Repeat all the data word for word.

Web interface edit records
···

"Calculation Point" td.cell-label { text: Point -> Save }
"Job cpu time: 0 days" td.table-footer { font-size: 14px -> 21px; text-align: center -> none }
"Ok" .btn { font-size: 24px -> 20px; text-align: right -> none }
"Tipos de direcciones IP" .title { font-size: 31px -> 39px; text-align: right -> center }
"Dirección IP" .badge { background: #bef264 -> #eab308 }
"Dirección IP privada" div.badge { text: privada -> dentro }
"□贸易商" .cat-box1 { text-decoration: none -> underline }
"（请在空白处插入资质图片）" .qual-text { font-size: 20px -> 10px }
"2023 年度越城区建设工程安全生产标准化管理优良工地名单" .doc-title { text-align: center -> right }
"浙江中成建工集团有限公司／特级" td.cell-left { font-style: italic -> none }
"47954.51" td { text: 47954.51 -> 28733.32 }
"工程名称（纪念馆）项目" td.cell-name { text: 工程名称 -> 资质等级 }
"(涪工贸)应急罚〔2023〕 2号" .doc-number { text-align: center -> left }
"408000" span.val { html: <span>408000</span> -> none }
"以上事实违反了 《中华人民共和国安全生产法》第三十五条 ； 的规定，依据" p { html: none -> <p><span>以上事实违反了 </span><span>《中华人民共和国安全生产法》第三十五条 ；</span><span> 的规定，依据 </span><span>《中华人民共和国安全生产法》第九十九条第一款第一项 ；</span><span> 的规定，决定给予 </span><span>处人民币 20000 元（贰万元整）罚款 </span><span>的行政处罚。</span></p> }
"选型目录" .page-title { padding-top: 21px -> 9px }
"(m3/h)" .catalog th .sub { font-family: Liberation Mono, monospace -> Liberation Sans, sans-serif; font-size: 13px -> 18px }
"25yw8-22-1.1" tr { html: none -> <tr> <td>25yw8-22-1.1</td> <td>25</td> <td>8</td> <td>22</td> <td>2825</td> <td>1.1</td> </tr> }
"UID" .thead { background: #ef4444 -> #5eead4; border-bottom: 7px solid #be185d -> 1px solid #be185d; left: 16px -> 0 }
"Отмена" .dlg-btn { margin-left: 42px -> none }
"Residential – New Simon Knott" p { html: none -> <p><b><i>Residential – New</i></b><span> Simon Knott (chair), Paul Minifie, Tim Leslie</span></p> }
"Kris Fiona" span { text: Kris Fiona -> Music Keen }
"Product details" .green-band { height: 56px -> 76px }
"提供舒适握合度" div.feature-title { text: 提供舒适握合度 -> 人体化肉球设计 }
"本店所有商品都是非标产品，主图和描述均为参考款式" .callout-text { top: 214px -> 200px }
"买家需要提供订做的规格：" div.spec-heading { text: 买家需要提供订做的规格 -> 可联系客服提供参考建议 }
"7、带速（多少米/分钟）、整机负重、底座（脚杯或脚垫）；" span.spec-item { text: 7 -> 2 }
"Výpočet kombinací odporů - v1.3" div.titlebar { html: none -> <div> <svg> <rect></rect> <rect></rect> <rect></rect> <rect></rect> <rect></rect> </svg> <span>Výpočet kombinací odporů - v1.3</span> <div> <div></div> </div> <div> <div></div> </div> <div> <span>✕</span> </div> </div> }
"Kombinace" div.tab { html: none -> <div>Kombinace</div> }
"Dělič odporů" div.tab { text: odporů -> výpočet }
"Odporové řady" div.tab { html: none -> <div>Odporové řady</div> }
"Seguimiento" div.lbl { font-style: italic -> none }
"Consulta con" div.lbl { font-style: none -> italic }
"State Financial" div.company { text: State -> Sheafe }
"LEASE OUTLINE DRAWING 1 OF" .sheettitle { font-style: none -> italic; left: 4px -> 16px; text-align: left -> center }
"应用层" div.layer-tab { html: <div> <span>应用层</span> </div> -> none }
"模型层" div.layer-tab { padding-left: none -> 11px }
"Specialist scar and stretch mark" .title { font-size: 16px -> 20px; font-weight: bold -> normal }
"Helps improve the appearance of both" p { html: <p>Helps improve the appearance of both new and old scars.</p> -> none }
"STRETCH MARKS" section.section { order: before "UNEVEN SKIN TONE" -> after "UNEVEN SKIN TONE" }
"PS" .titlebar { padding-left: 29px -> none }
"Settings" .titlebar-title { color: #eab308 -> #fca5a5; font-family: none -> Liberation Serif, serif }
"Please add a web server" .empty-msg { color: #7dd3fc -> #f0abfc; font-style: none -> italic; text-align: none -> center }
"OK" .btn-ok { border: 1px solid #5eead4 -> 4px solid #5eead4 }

···

● **Problem solution**
"Calculation Point" td.cell-label { text: Point -> Save }
"Job cpu time: 0 days" td.table-footer { font-size: 14px -> 21px; text-align: center -> none }
"Ok" .btn { font-size: 24px -> 20px; text-align: right -> none }
"Tipos de direcciones IP" .title { font-size: 31px -> 39px; text-align: right -> center }
"Dirección IP" .badge { background: #bef264 -> #eab308 }
"Dirección IP privada" div.badge { text: privada -> dentro }
"□贸易商" .cat-box1 { text-decoration: none -> underline }
"（请在空白处插入资质图片）" .qual-text { font-size: 20px -> 10px }
"2023 年度越城区建设工程安全生产标准化管理优良工地名单" .doc-title { text-align: center -> right }
"浙江中成建工集团有限公司／特级" td.cell-left { font-style: italic -> none }
"47954.51" td { text: 47954.51 -> 28733.32 }
"工程名称（纪念馆）项目" td.cell-name { text: 工程名称 -> 资质等级 }
"(涪工贸)应急罚〔2023〕 2号" .doc-number { text-align: center -> left }
"408000" span.val { html: <span>408000</span> -> none }
"以上事实违反了 《中华人民共和国安全生产法》第三十五条 ； 的规定，依据" p { html: none -> <p><span>以上事实违反了 </span><span>《中华人民共和国安全生产法》第三十五条 ；</span><span> 的规定，依据 </span><span>《中华人民共和国安全生产法》第九十九条第一款第一项 ；</span><span> 的规定，决定给予 </span><span>处人民币 20000 元（贰万元整）罚款 </span><span>的行政处罚。</span></p> }
"选型目录" .page-title { padding-top: 21px -> 9px }
"(m3/h)" .catalog th .sub { font-family: Liberation Mono, monospace -> Liberation Sans, sans-serif; font-size: 13px -> 18px }
"25yw8-22-1.1" tr { html: none -> <tr> <td>25yw8-22-1.1</td> <td>25</td> <td>8</td> <td>22</td> <td>2825</td> <td>1.1</td> </tr> }
"UID" .thead { background: #ef4444 -> #5eead4; border-bottom: 7px solid #be185d -> 1px solid #be185d; left: 16px -> 0 }
"Отмена" .dlg-btn { margin-left: 42px -> none }
"Residential – New Simon Knott" p { html: none -> <p><b><i>Residential – New</i></b><span> Simon Knott (chair), Paul Minifie, Tim Leslie</span></p> }
"Kris Fiona" span { text: Kris Fiona -> Music Keen }
"Product details" .green-band { height: 56px -> 76px }
"提供舒适握合度" div.feature-title { text: 提供舒适握合度 -> 人体化肉球设计 }
"本店所有商品都是非标产品，主图和描述均为参考款式" .callout-text { top: 214px -> 200px }
"买家需要提供订做的规格：" div.spec-heading { text: 买家需要提供订做的规格 -> 可联系客服提供参考建议 }
"7、带速（多少米/分钟）、整机负重、底座（脚杯或脚垫）；" span.spec-item { text: 7 -> 2 }
"Výpočet kombinací odporů - v1.3" div.titlebar { html: none -> <div> <svg> <rect></rect> <rect></rect> <rect></rect> <rect></rect> <rect></rect> </svg> <span>Výpočet kombinací odporů - v1.3</span> <div> <div></div> </div> <div> <div></div> </div> <div> <span>✕</span> </div> </div> }
"Kombinace" div.tab { html: none -> <div>Kombinace</div> }
"Dělič odporů" div.tab { text: odporů -> výpočet }
"Odporové řady" div.tab { html: none -> <div>Odporové řady</div> }
"Seguimiento" div.lbl { font-style: italic -> none }
"Consulta con" div.lbl { font-style: none -> italic }
"State Financial" div.company { text: State -> Sheafe }
"LEASE OUTLINE DRAWING 1 OF" .sheettitle { font-style: none -> italic; left: 4px -> 16px; text-align: left -> center }
"应用层" div.layer-tab { html: <div> <span>应用层</span> </div> -> none }
"模型层" div.layer-tab { padding-left: none -> 11px }
"Specialist scar and stretch mark" .title { font-size: 16px -> 20px; font-weight: bold -> normal }
"Helps improve the appearance of both" p { html: <p>Helps improve the appearance of both new and old scars.</p> -> none }
"STRETCH MARKS" section.section { order: before "UNEVEN SKIN TONE" -> after "UNEVEN SKIN TONE" }
"PS" .titlebar { padding-left: 29px -> none }
"Settings" .titlebar-title { color: #eab308 -> #fca5a5; font-family: none -> Liberation Serif, serif }
"Please add a web server" .empty-msg { color: #7dd3fc -> #f0abfc; font-style: none -> italic; text-align: none -> center }
"OK" .btn-ok { border: 1px solid #5eead4 -> 4px solid #5eead4 }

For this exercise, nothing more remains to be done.